>

Kamis, 13 Februari 2014

11-12-13


Lo udah ngerjain PR Fisika? tanya Anita.
Emang ada PR? jawab Rian.
Dua manusia itu saling menatap. Heran, satu sama lain. Anita terpukul ketika mendengar jawaban Rian. Harapannya pupus untuk bisa menyalin PR-nya Rian.
“Lo gak tahu kalau ada PR?"
Rian menggeleng.
"Okey, nasib sial bagi gue hari ini", tutur Anita pelan.
Trett.... Trett... Trettt….
Siswa-siswi mulai memasuki kelas. Jam pelajaran pertama itu pun siap dimulai. Anita mulai gelisah. Matanya beredar ke seluruh kelas. Tak didapatinya wajah-wajah yang belum mengerjakan PR. Dari ujung matanya dia melirik ke teman sebangkunya. Buku Fisika sudah ada di meja. Rian teman sebangku Anita tampak tenang meski belum mengerjakan PR.
Eh, ntar gimana kalau Pak Mus tahu kita belum ngerjain PR. Dia kan killer banget. Bisa-bisa kita dapat hukuman nih, kata Anita panjang lebar.
Kita??? Lo aja kali, canda Rian.
Bukannya elo bilang belum buat? Dan gak tahu??
Gue udah buat kok, cuma males aja kalau lo salin. Makanya usaha, ngerjain. Jangan ngandelin aku terusss....

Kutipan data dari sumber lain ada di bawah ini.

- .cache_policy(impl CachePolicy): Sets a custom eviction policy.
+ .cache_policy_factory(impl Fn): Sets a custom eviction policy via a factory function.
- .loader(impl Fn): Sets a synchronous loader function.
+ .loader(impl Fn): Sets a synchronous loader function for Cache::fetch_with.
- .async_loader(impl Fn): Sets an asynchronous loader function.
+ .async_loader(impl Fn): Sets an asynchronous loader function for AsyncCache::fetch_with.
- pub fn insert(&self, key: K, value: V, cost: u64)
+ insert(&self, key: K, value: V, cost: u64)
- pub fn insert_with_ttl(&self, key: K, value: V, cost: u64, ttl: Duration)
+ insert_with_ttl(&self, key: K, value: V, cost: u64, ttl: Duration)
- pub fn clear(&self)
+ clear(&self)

Anita tak berdaya mendengar kata-kata pedas Rian. Anita bersiap beranjak dari bangku. Namun terlambat Pak Mus baru saja masuk. Tanpa Anita sadari tangannya telah digenggam oleh Rian.
Ngapain pegang-pegang?
Gue cuma...
Mau mencegah gue keluar?
Rian mengangguk.
Ya, Tuhan kenapa nasib gue selalu sial. Kesialan pertama gue kenapa bisa dapat undian duduk sebelahan sama cowok lebay, pelit dan nyebelin. Kesialan kedua gue, gue belum ngerjain PR Fisika hari ini.
Anita... Anita....., suara Pak Mus memanggilnya.

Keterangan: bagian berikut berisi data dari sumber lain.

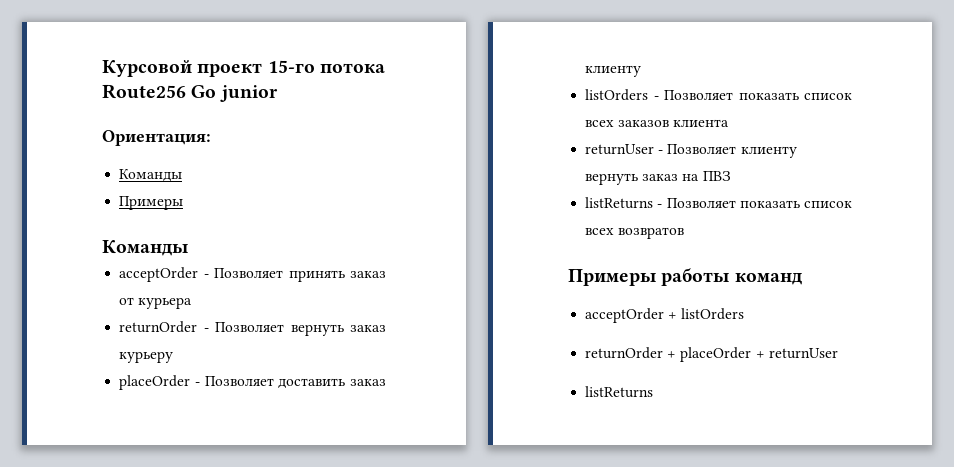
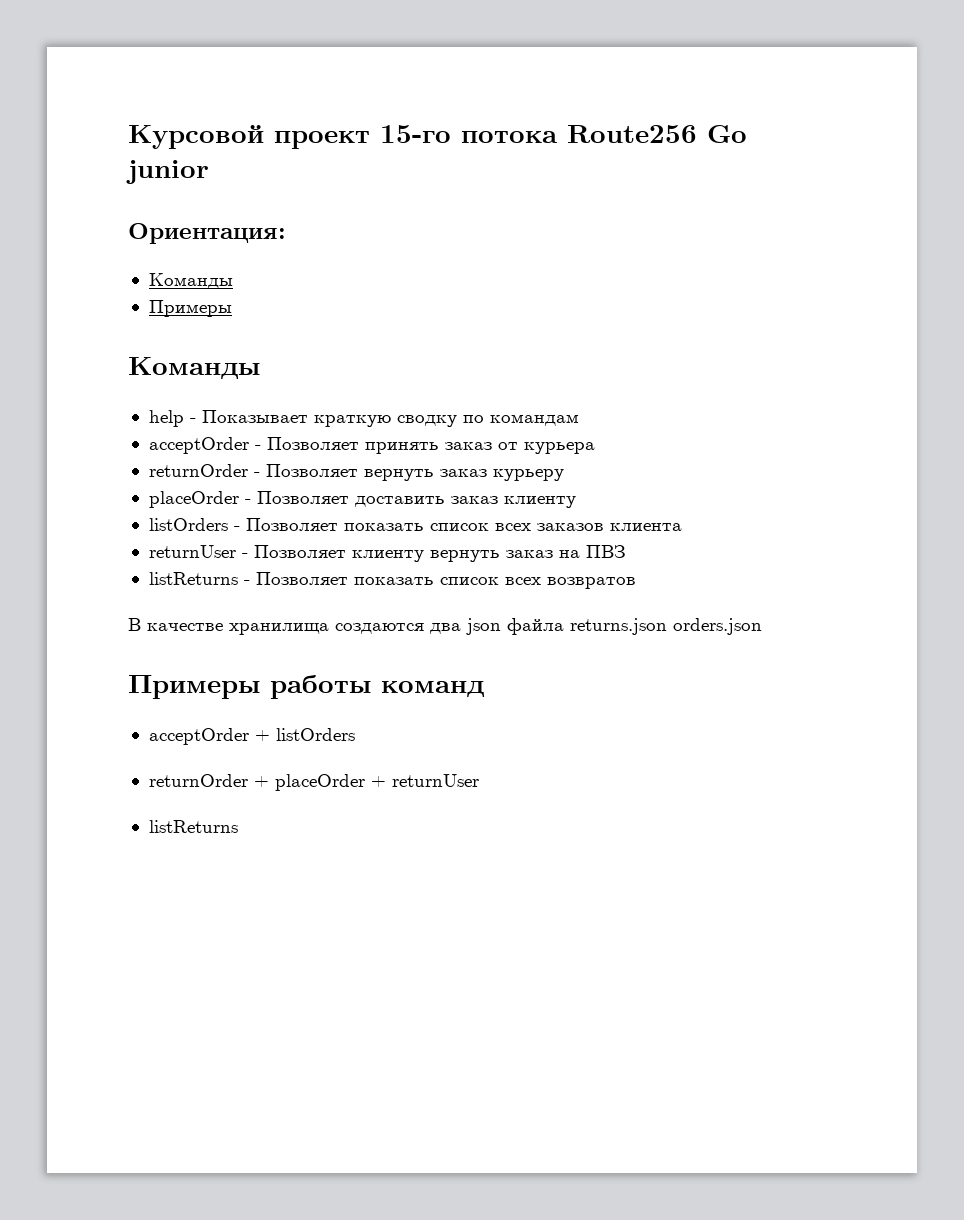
+ help - Показывает краткую сводку по командам
+ В качестве хранилища создаются два json файла returns.json orders.json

Rian mengguncangkan tubuh Anita. Menyadarkannya.
Putri Pelamun, lo dipanggil Pak Mus tuh, bisik Rian sambil menunjuk ke arah depan.
Mampus gue!!! Iya, Pak.
Mana PR-mu?
Emmm.... Ng....
Jawab!!! Kenapa cuma menggumam!
Anu Pak... Emmm saya lupa....
Wajah Anita memerah. Terbakar. Selang sedetik kemudian terdengar suara koor kelas, Huuuuu.....
KELUAR!!! teriak Pak Mus.
Dengan sigap Anita menenteng buku Fisikanya, berjalan menuju pintu. Kelas menjadi senyap. Tak ada yang berani bersuara ketika Pak Mus marah. Saat Pak Mus menyuruh siswanya keluar dari kelas ada dua kemungkinan. Kemungkinan pertama beliau meminta mengerjakan di luar. Kemungkinan kedua beliau tidak menghendaki hal tersebut yang berarti tak ada nilai bagi siswa yang dihukum.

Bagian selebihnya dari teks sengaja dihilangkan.